Back up again

Well, I guess I’m back…

When I wrote the post on admixture proportions the other day I got back to this blog after having neglected it for a very long time. The wordpress dashboard was lighted up with necessary update and half of them required an update of the underlying software, such as MySQL and PHP.

I couldn’t do that myself so I asked to get it updated on the hosting server, which I got, but in the process the site moved server, so it has been offline a bit. First to fix some software issue and then also because it takes a little while for the various DNS servers to update their cache.

Anyway, from where I’m sitting now, the site is up and running again.

Estimating admixture proportions

I am not entirely sure about this, but something seems wrong to me in a number of papers I have read recently.

A couple of them I even reviewed before they were published so if I am right in my suspicion I am partly responsible.

Anyway, it has to do with estimating the admixture proportions when one population, let’s call it X, is admixed between two other populations, A and B, say. Rather, two populations A’ and B’, A’ closely related to A and B’ closely related to B, admixed to create the population X’ ancestral to X. X’ was created with a proportion of α from A’ and β=1-α from B’.

We want to estimate α.

In Durand et al. (2011) we get a test for this. It is based on counting ABBA-BABA patterns — essentially the D statistics without normalisation — and comparing these for two selected quartets of populations. They call it the f^ estimator and it is described around equation (7) and (8).

First there is one version where — in terms of the populations I described above — you compare the quartet (A, X, B and O) with (A1, A2, B, O) with two samples from A. The idea here is, as far as I understand, that A2 must be completely “A” so we see a contrast to how much X is compared to someone who is completly A.

There is nothing wrong with that, but it isn’t an estimate of the admixture proportions. It doesn’t take into account that “A-ness” has evolved since the admixture time — potentially for a long time if that event is far back in time — so we are seeing both the admixture and that evolution.

The second version takes another sequence related to A but that branched off before the admixture event. If we use that version we can actually get an estimate of the admixture proportions.

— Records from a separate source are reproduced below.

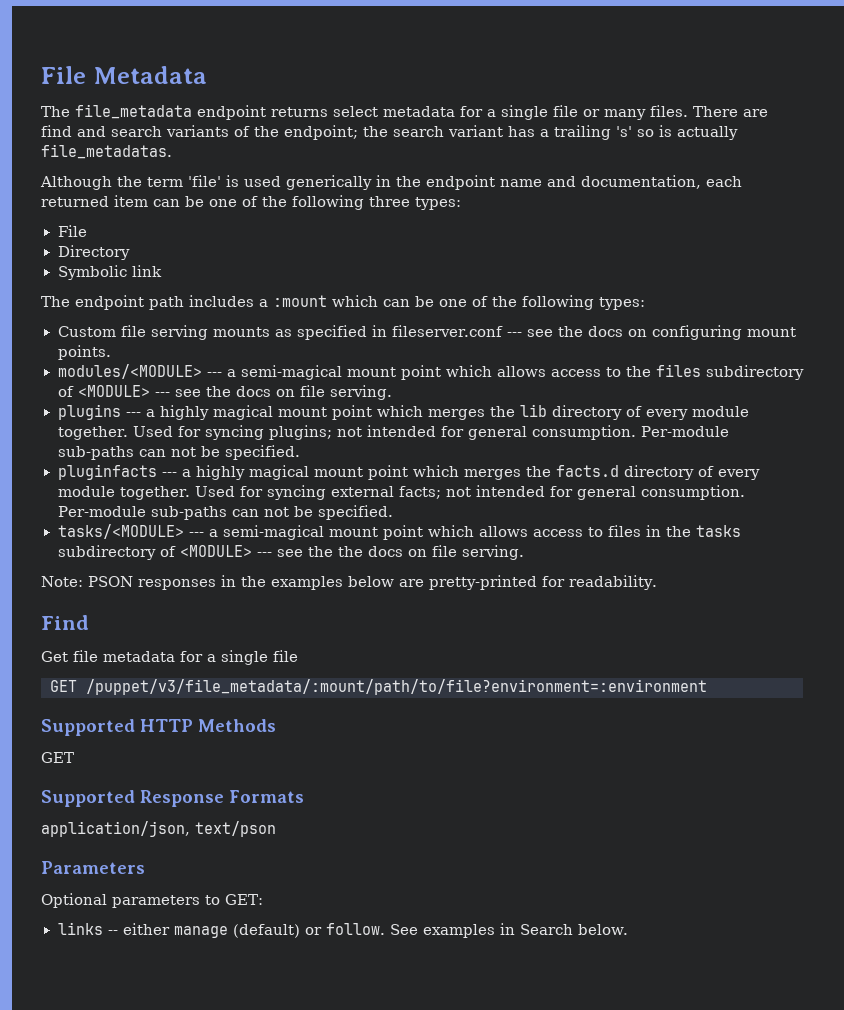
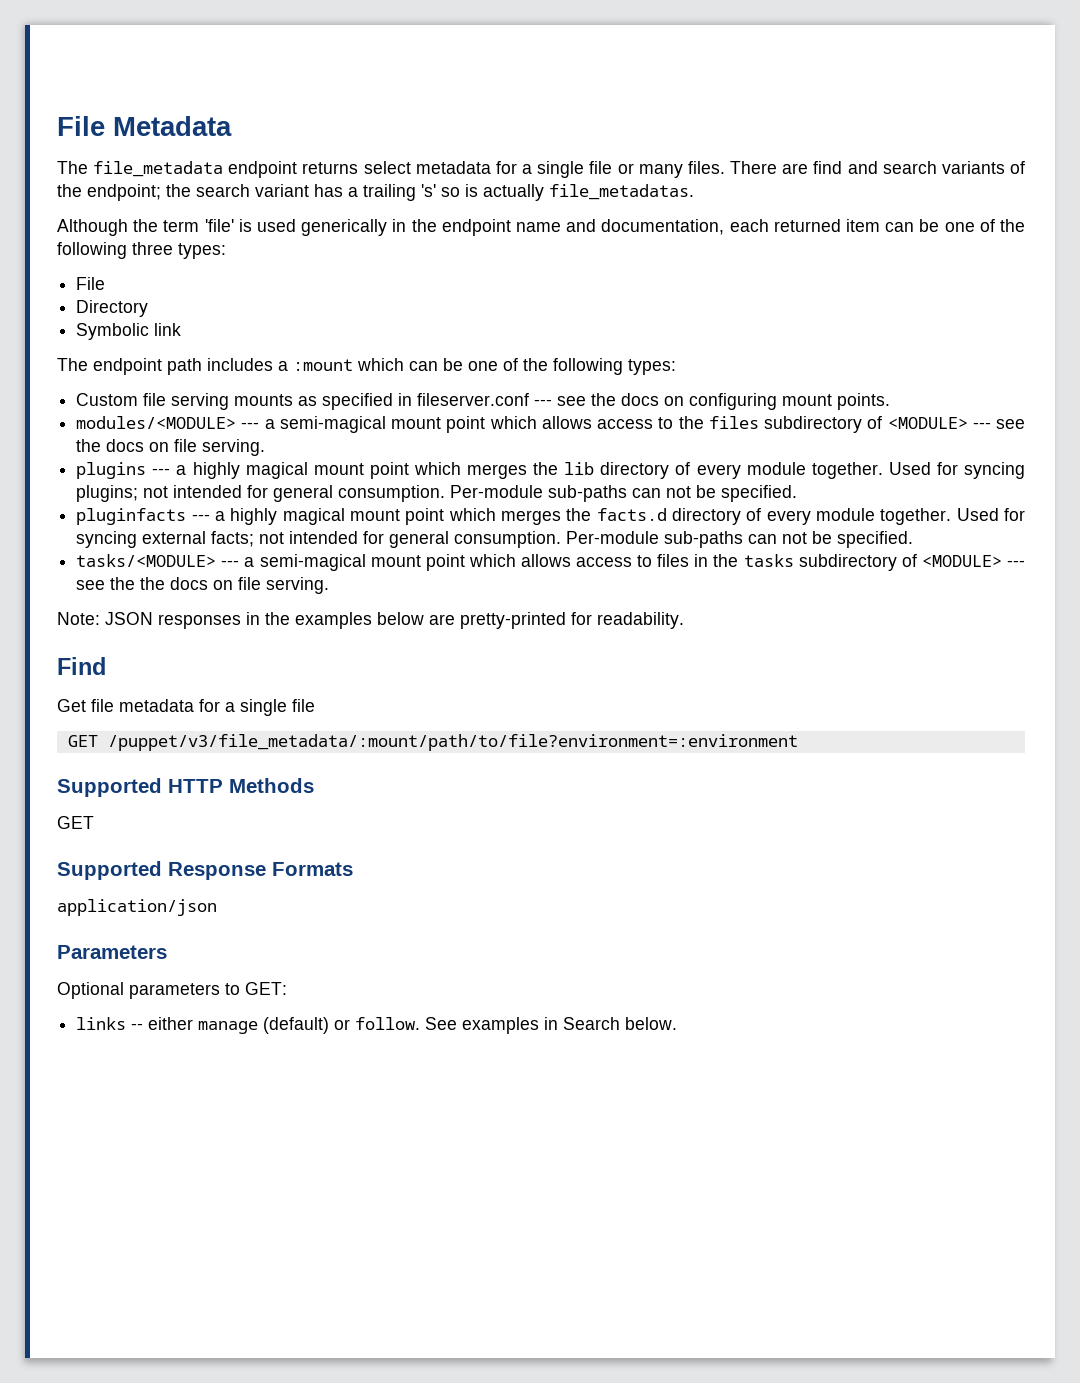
- Note: PSON responses in the examples below are pretty-printed for readability.
+ Note: JSON responses in the examples below are pretty-printed for readability.
- application/json, text/pson
+ application/json

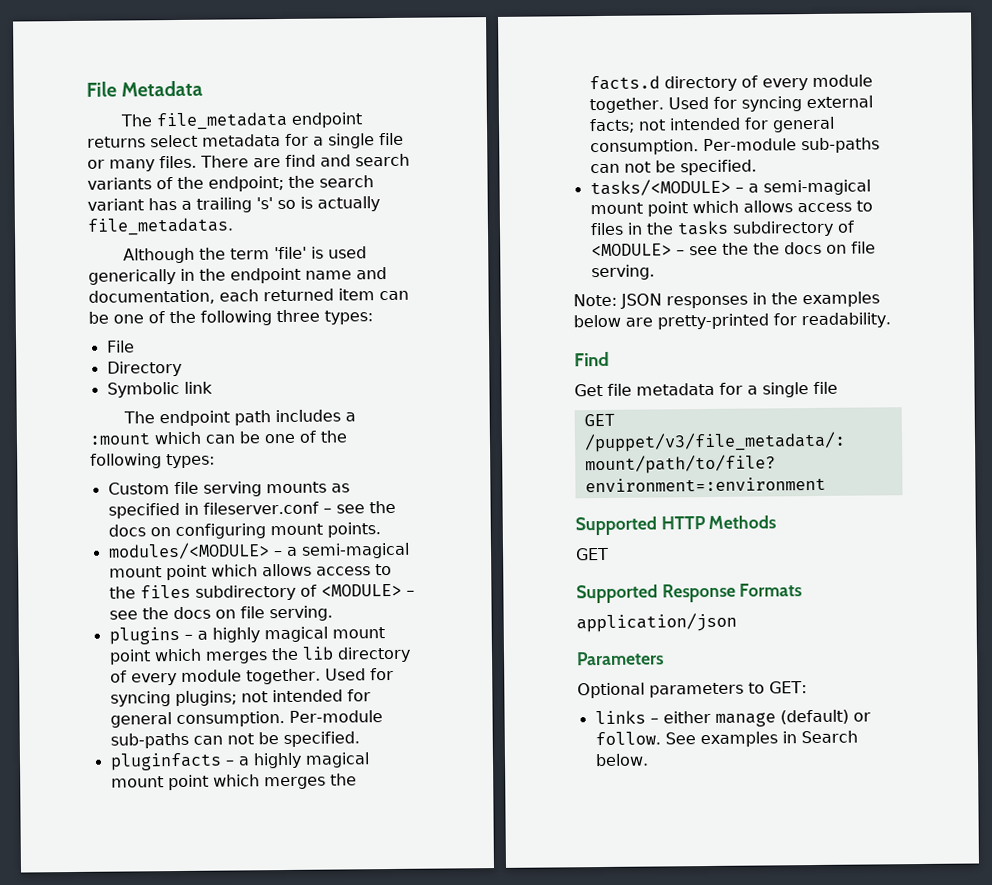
- Custom file serving mounts as specified in fileserver.conf --- see the docs on configuring mount points.
+ Custom file serving mounts as specified in fileserver.conf – see the docs on configuring mount points.
- modules/<MODULE> --- a semi-magical mount point which allows access to the files subdirectory of <MODULE> --- see the docs on file serving.
+ modules/<MODULE> – a semi-magical mount point which allows access to the files subdirectory of <MODULE> – see the docs on file serving.
- plugins --- a highly magical mount point which merges the lib directory of every module together.
+ plugins – a highly magical mount point which merges the lib directory of every module together.
- pluginfacts --- a highly magical mount point which merges the facts.d directory of every module together.
+ pluginfacts – a highly magical mount point which merges the facts.d directory of every module together.
- tasks/<MODULE> --- a semi-magical mount point which allows access to files in the tasks subdirectory of <MODULE> --- see the the docs on file serving.
+ tasks/<MODULE> – a semi-magical mount point which allows access to files in the tasks subdirectory of <MODULE> – see the the docs on file serving.
- links -- either manage (default) or follow.
+ links – either manage (default) or follow.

I will shortly explain how, but just mention that the thing that worries me is that I see the first case being used to estimate the proportions with (generally) acknowleding that it isn’t what it is doing; worse if you compare two populations to figure out how admixed they are and you ignore this problem, how do you know that it is the admixture proportions you are measuring and not the drift after that admixture event?

Okay, to the estimator.

I find it easier to think in terms of the f4 statistics from Patterson et al. (2012). In general the way of thinking about drift evolving along admixture graphs I find extremely elegant and easy to reason about, at least compared to counts of site patterns.

The f4 statistics — which is essentially the D statistics so very similar to the Durand ABBA-BABA counts — captures the overlap between the “drift flow” between two pairs of populations. f4(A,B;C,O) for example is the drift on the overlap of the path from A to B and from C to O. That is the overlap between the blue and the green line, or the drift on edge x. f4(A,B;C,O) = f4(C,O;A,B) = x

When there is admixture, the drift from one population to another takes more than one path, so for example the drift from X to B takes two different routes, one over the edge close to A, with probability alpha, and one over the edge close to B, with probability beta. For f4(C,O;X,B) we therefore again have the only overlap on edge x but we only take that path with probality alpha (the path we take with probability beta doesn’t overlap the path from C to O so it doesn’t get counted). f4(C,O;X,B) = αx.

Since f4(C,O;A,B) = x and f4(C,O;X,B) = αx we can estimate α as f4(C,O;X,B)/f4(C,O;A,B). This is called the f4 ratio estimator in Patterson et al. and is essentially the same as the second f^ estimator from Durand et al.

When the admixture event — or at least the branching off of the population that will admix — is ancestral to both A and C we have a different topology so the ratio is not equal to alpha. f4(C,O;A,B) = x + y so now we have f4(C,O;X,B)/f4(C,O;A,B) = αx / (x + y).

It is a lower bound for alpha, but how much below alpha you get depends on the length of branch y.

Unless I am misunderstanding the f^ statistics, and it is very different from the f4 ratio estimator, I think I am seeing several papers estimating alpha using the second topology. All those estimates are then too low.

Or am I missing something?

Durand, E.Y. et al., 2011. Testing for ancient admixture between closely related populations. Molecular Biology and Evolution, 28(8), pp.2239–2252.

Patterson, N. et al., 2012. Ancient admixture in human history. Genetics, 192(3), pp.1065–1093.